INPUT DATA:
*** Block opens ***
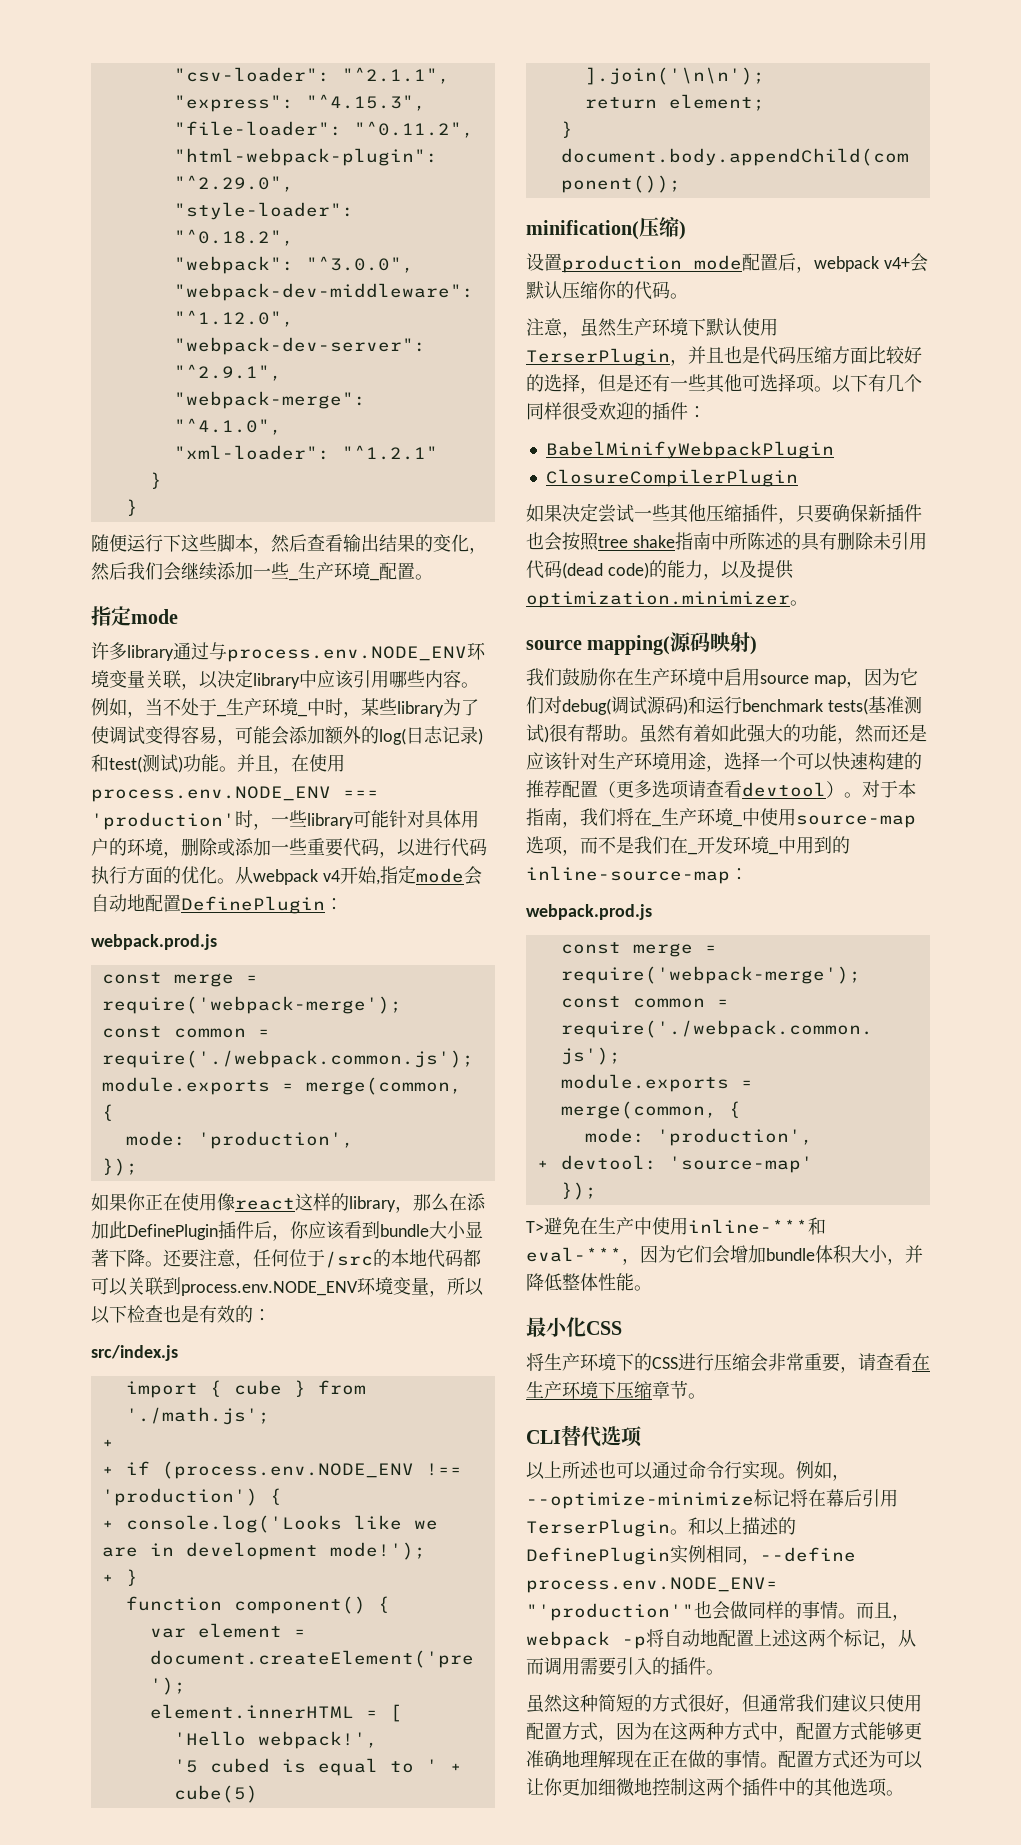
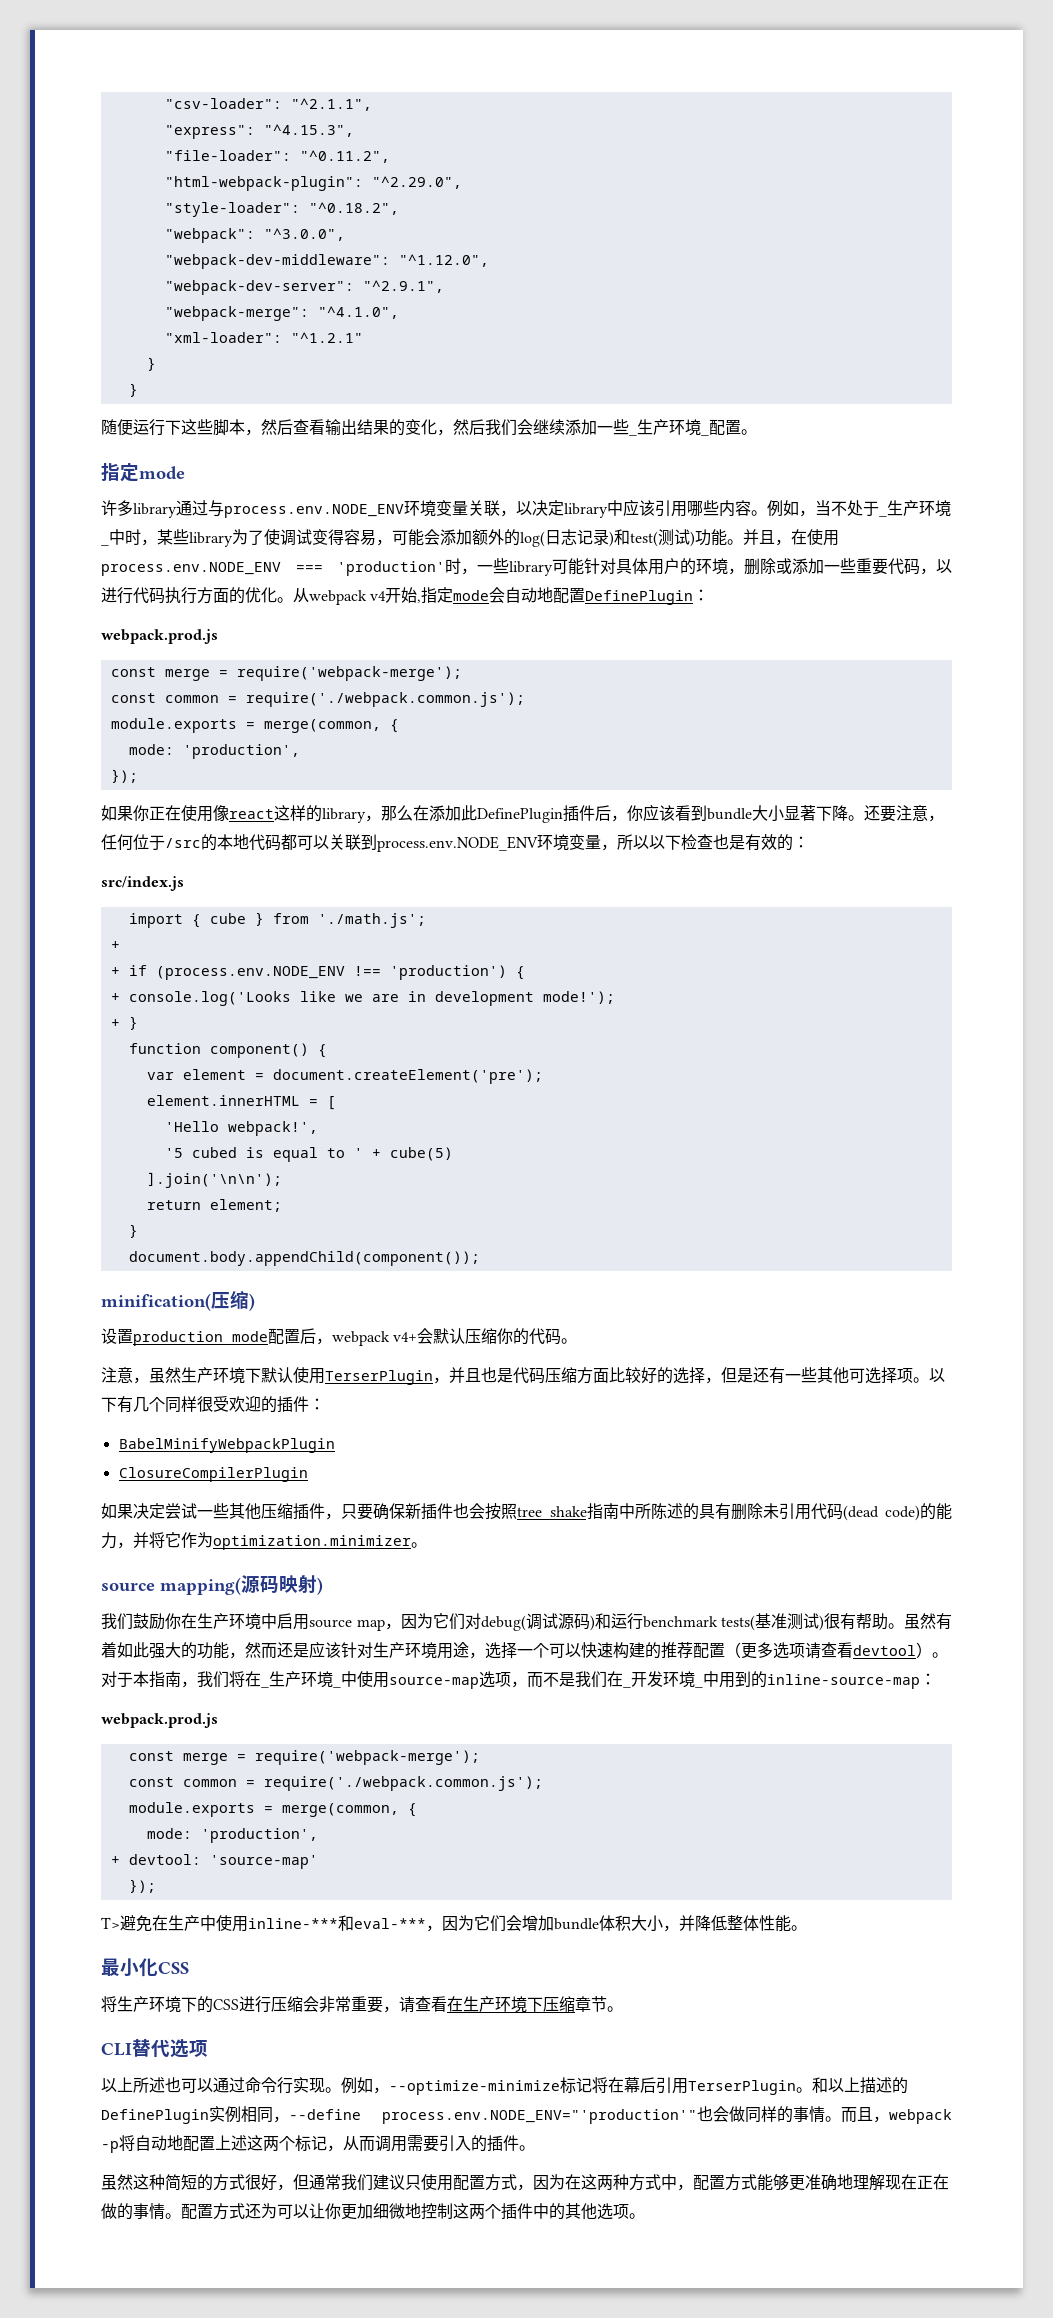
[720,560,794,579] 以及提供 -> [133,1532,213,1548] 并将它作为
*** Block closes ***
*** Block opens ***
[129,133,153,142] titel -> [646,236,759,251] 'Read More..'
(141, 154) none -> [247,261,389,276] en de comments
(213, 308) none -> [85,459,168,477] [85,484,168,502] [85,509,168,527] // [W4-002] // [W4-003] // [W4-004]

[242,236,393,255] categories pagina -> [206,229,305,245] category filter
*** Block closes ***
INSTRUCTIONS TO FOLLOW: I'd like the lines above from the one with "(141, 154) none" up to and including the one with "[242,236,393,255] categories pagina" copied exactly, with no other lines.

RESULT FOR THIS EXERCISE:
(141, 154) none -> [247,261,389,276] en de comments
(213, 308) none -> [85,459,168,477] [85,484,168,502] [85,509,168,527] // [W4-002] // [W4-003] // [W4-004]

[242,236,393,255] categories pagina -> [206,229,305,245] category filter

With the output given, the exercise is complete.